**What you will do**
Transcribe only the lines of the listing below from the one holding "with cascade handling" through the one holding "- ☐ Download", inclusive, without any change.

**Supplied data**

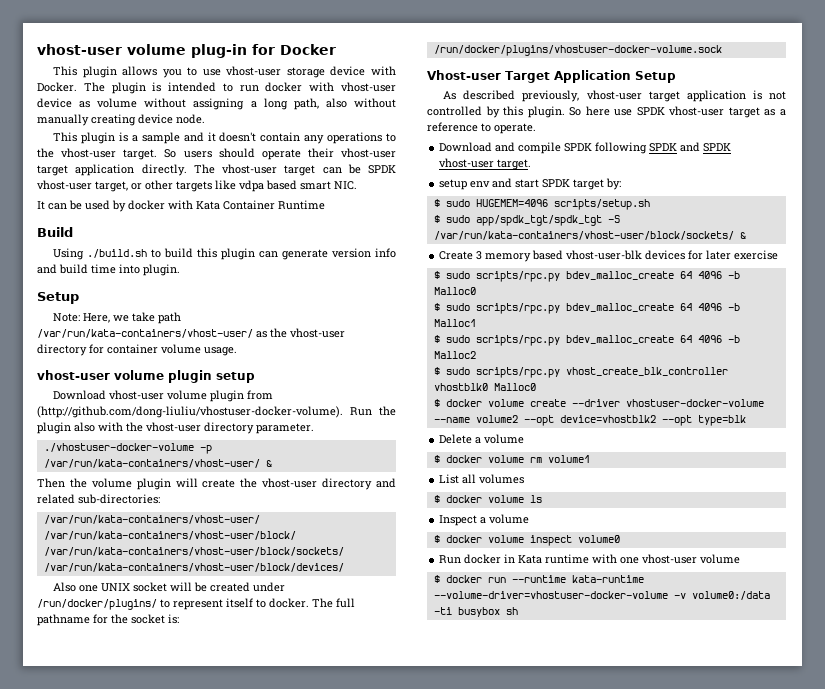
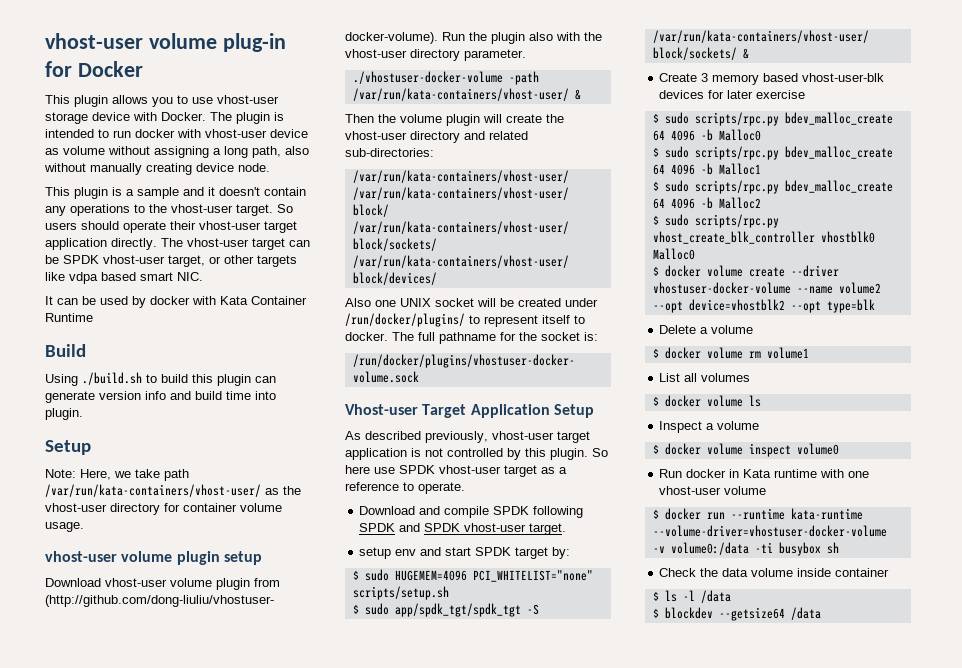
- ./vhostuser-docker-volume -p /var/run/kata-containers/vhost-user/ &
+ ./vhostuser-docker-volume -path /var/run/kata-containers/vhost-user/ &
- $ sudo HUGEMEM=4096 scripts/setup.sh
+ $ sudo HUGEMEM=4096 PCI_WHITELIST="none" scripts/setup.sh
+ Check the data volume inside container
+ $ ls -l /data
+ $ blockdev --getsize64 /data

==

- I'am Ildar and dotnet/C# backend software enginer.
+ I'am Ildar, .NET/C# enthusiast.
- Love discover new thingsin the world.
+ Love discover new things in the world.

---

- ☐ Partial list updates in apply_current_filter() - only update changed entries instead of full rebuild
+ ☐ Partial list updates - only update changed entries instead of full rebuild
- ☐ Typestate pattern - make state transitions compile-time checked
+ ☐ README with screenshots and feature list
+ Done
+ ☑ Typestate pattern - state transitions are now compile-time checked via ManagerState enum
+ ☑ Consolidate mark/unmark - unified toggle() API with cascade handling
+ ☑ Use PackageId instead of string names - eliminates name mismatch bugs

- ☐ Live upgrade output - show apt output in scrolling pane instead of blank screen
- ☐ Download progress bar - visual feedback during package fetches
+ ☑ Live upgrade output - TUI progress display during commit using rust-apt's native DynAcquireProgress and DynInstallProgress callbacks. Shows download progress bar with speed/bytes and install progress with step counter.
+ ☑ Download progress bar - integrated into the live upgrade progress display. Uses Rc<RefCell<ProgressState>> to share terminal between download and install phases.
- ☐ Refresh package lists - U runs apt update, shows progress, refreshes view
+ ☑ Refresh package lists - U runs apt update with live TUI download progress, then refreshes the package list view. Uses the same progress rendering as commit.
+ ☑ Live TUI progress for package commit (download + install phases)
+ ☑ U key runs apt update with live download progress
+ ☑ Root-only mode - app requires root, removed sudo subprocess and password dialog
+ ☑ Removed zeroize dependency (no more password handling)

**Answer to this exercise**
+ ☑ Consolidate mark/unmark - unified toggle() API with cascade handling
+ ☑ Use PackageId instead of string names - eliminates name mismatch bugs

- ☐ Live upgrade output - show apt output in scrolling pane instead of blank screen
- ☐ Download progress bar - visual feedback during package fetches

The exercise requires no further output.